**Exercise**
Below are the records; print them again exactly and omit the pictures.

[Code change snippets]
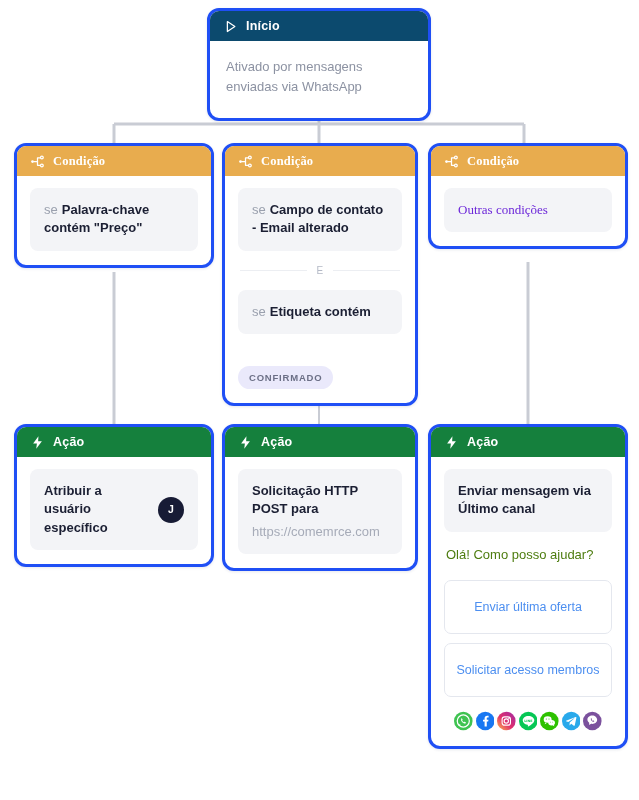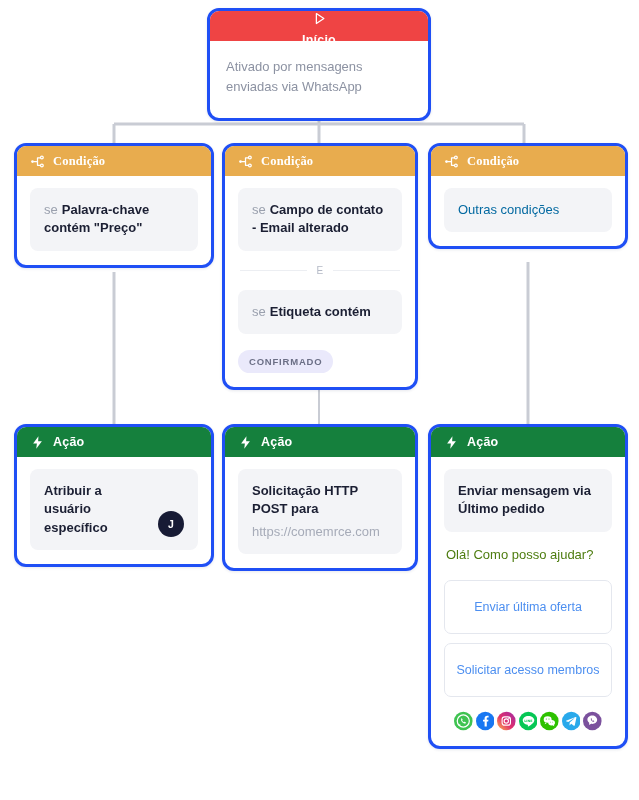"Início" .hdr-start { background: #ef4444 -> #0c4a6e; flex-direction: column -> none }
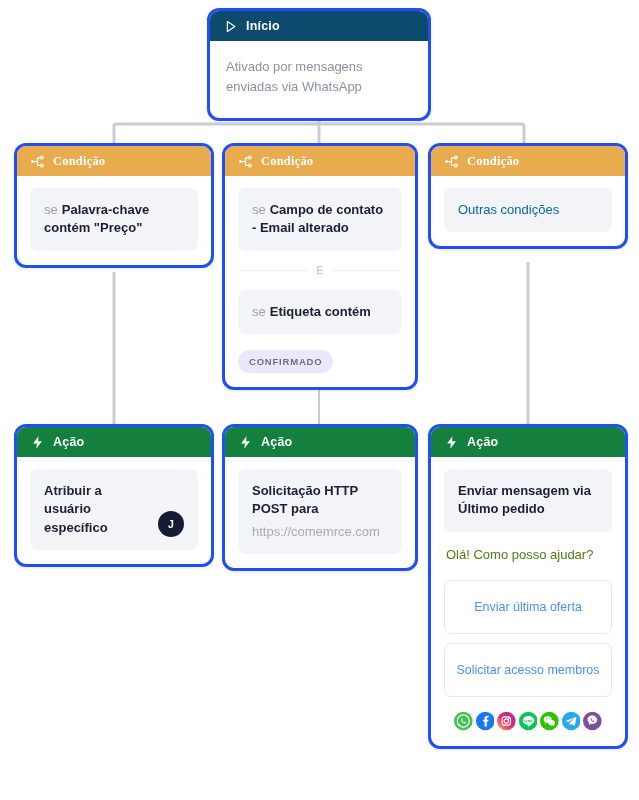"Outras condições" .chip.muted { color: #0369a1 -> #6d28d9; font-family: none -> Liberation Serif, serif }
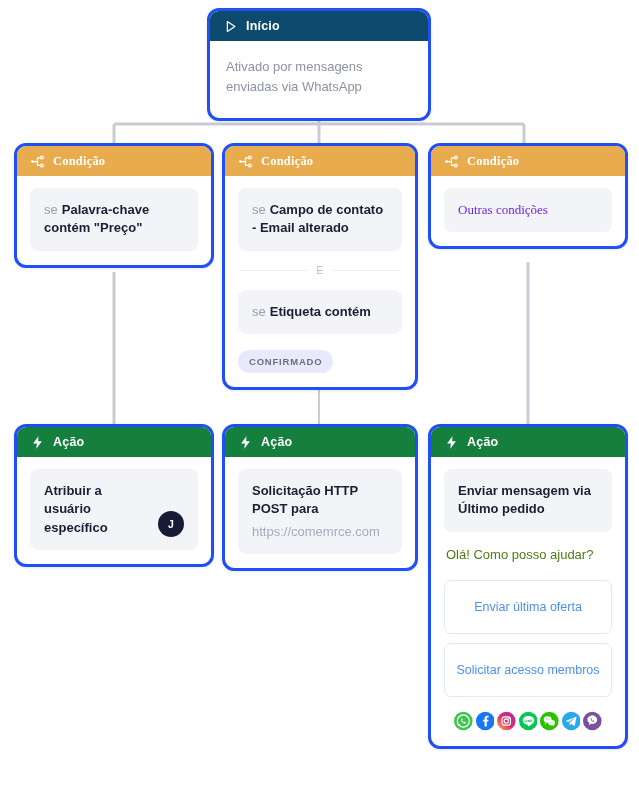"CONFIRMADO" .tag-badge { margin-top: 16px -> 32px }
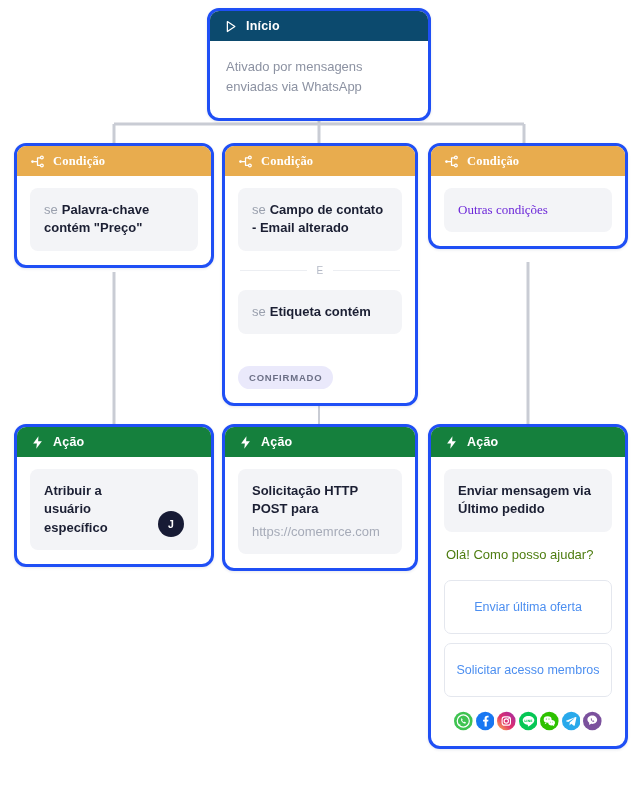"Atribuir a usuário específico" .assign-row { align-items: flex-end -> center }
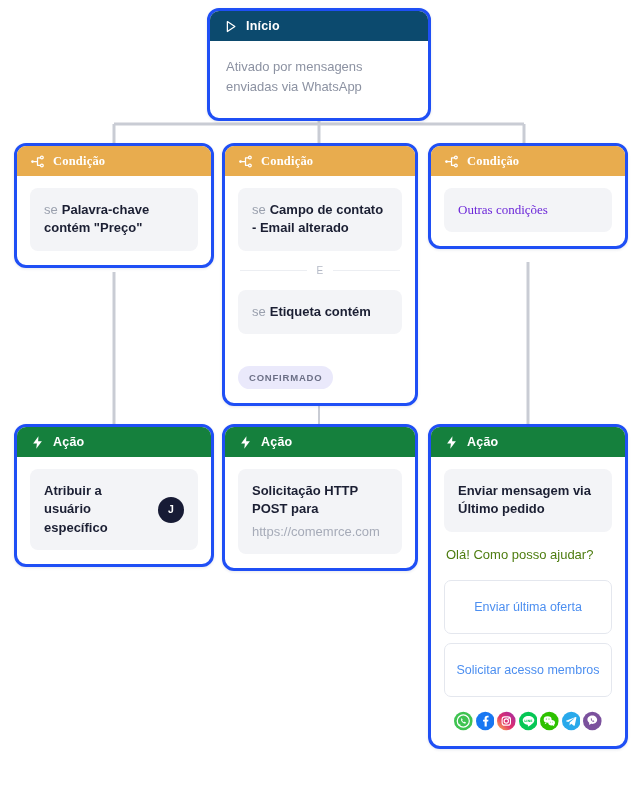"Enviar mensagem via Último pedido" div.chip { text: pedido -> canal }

**Task output**
"Início" .hdr-start { background: #ef4444 -> #0c4a6e; flex-direction: column -> none }
"Outras condições" .chip.muted { color: #0369a1 -> #6d28d9; font-family: none -> Liberation Serif, serif }
"CONFIRMADO" .tag-badge { margin-top: 16px -> 32px }
"Atribuir a usuário específico" .assign-row { align-items: flex-end -> center }
"Enviar mensagem via Último pedido" div.chip { text: pedido -> canal }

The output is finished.